Making some mistakes more costly than others
Giving a loan out to an applicant who is likely to default can be an expensive mistake. One solution to reduce the number of false negatives may be to reject a larger number of borderline applicants. The few years’ worth of interest that the bank would earn from a risky loan is far outweighed by the massive loss it would take if the money was never paid back at all. The C5.0 algorithm allows us to assign a penalty to different types of errors in order to discourage a tree from making more costly mistakes. The penalties are designated in a cost matrix, which specifies how many times more costly each error is, relative to any other. Suppose we believe that a loan default costs the bank four times as much as a missed opportunity.
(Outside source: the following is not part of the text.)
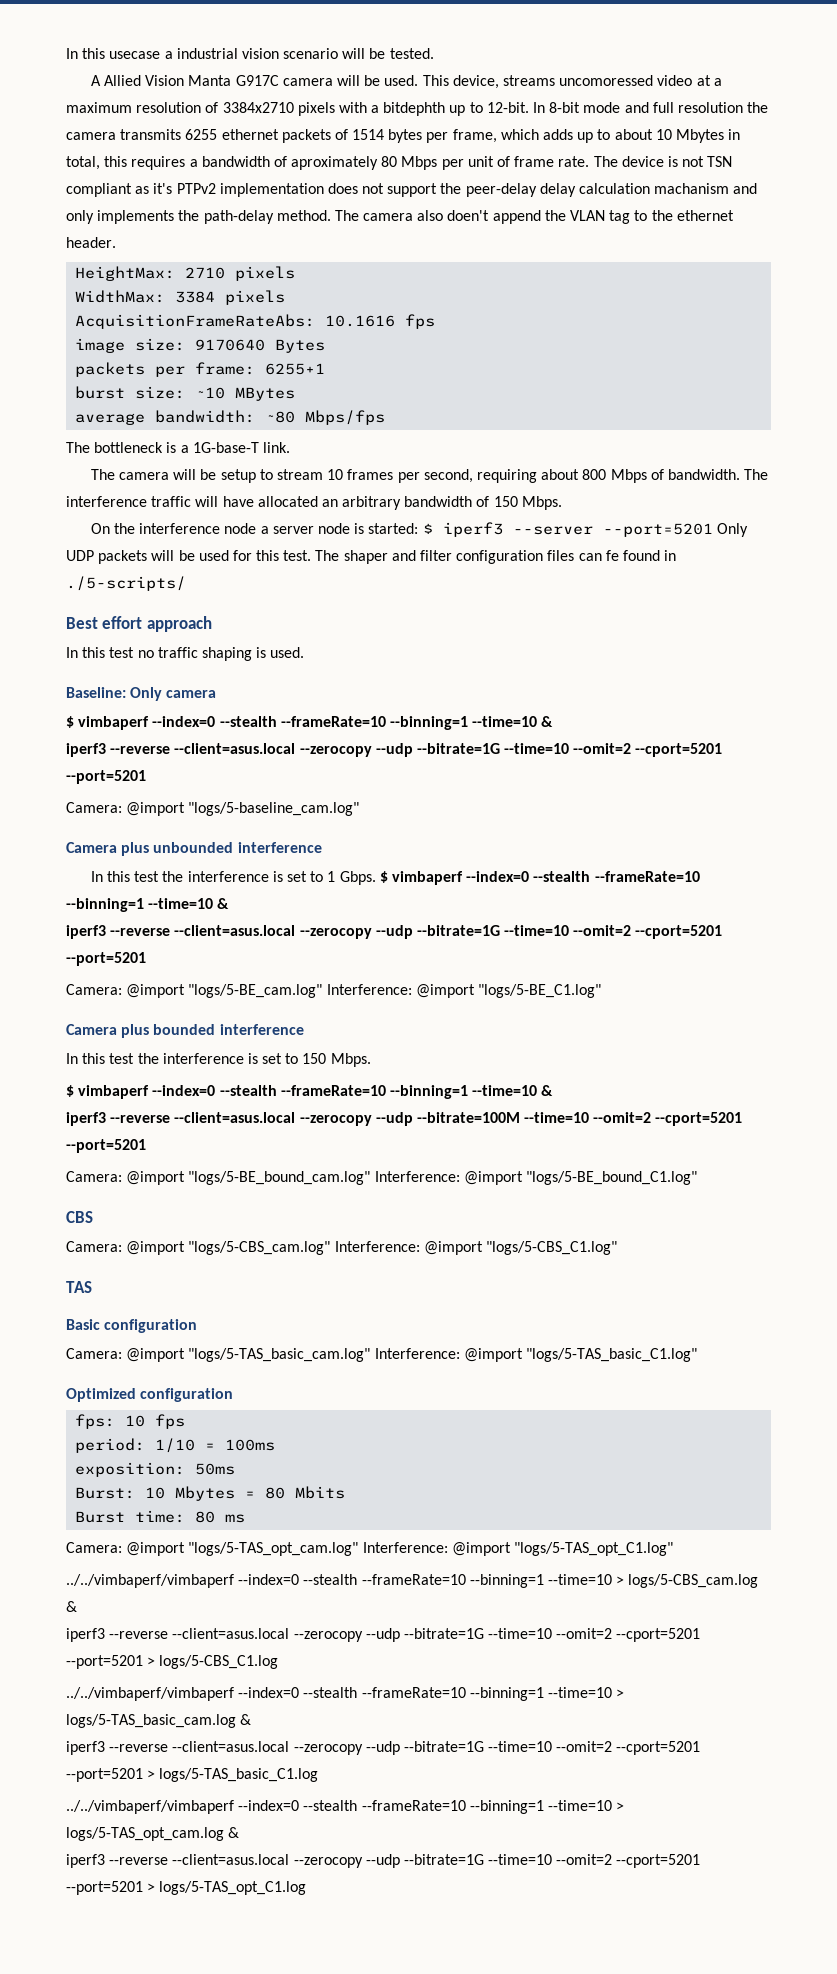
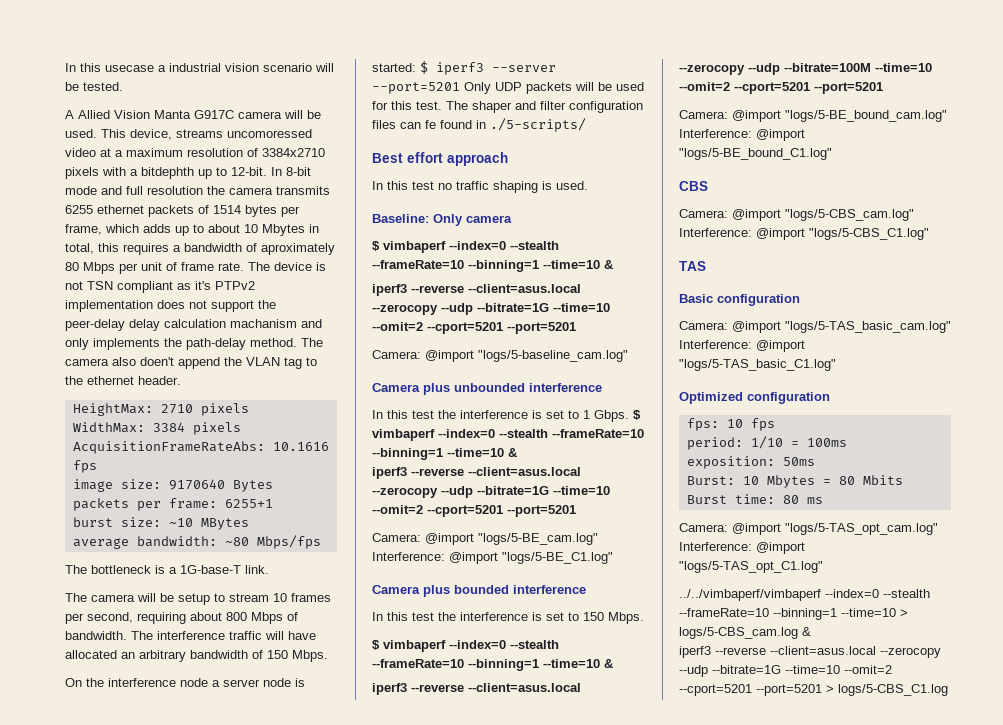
- ../../vimbaperf/vimbaperf --index=0 --stealth --frameRate=10 --binning=1 --time=10 > logs/5-TAS_basic_cam.log &
- iperf3 --reverse --client=asus.local --zerocopy --udp --bitrate=1G --time=10 --omit=2 --cport=5201 --port=5201 > logs/5-TAS_basic_C1.log
- ../../vimbaperf/vimbaperf --index=0 --stealth --frameRate=10 --binning=1 --time=10 > logs/5-TAS_opt_cam.log &
- iperf3 --reverse --client=asus.local --zerocopy --udp --bitrate=1G --time=10 --omit=2 --cport=5201 --port=5201 > logs/5-TAS_opt_C1.log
Our cost matrix then could be defined as:
This creates a matrix with two rows and two columns, arranged somewhat differently than the confusion matrixes we have been working with. The value 1 indicates no and the value 2 indicates yes. Rows are for predicted values and columns are for actual values:
## [,1] [,2]
## [1,] 0 4
## [2,] 1 0
As defined by this matrix, there is no cost assigned when the algorithm classifies a no or yes correctly, but a false negative has a cost of 4 versus a false positive’s cost of 1. To see how this impacts classification, let’s apply it to our decision tree using the costs parameter of the C5.0() function. We’ll otherwise use the same steps as before. (Here we need to use formula syntax in place of train and class directly as we deal with factors level data)
## Warning: no dimnames were given for the cost matrix; the factor levels will be
## used
credit_cost_pred <- predict(credit_cost, credit_test)
CrossTable(credit_test$default, credit_cost_pred,
prop.chisq = FALSE, prop.c = FALSE, prop.r = FALSE,
dnn = c('actual default', 'predicted default'))##
##
## Cell Contents
## |-------------------------|
## | N |
## | N / Table Total |
## |-------------------------|
##
##
## Total Observations in Table: 100
##
##
## | predicted default
## actual default | No | Yes | Row Total |
## ---------------|-----------|-----------|-----------|
## No | 38 | 30 | 68 |
## | 0.380 | 0.300 | |
## ---------------|-----------|-----------|-----------|
## Yes | 5 | 27 | 32 |
## | 0.050 | 0.270 | |
## ---------------|-----------|-----------|-----------|
## Column Total | 43 | 57 | 100 |
## ---------------|-----------|-----------|-----------|
##
##
Compared to our best boosted model, this version makes more mistakes overall: 35 percent here versus 21 percent in the boosted case. However, the types of mistakes vary dramatically. Where the previous models incorrectly classiifed nearly half of the defaults incorrectly, in this model, only 15.6 percent of the defaults were predicted to be non-defaults. This trade resulting in a reduction of false negatives at the expense of increasing false positives may be acceptable if our cost estimates were accurate.
Conclusion
Machine Learning algorithm of decision trees use a divide-and-conquer strategy to create flowcharts. One popular and highly-configurable decision tree algorithm is C5.0.
We used the C5.0 algorithm to create a tree to predict whether a loan applicant will default. Using options for boosting and cost-sensitive errors, we were able to improve our accuracy and avoid risky loans that cost the bank more money. Thus the decision tress helped us to build the model which can identify risky loans and thus hel the bankikg sector to reduce their losses due to default on the borrower’s end.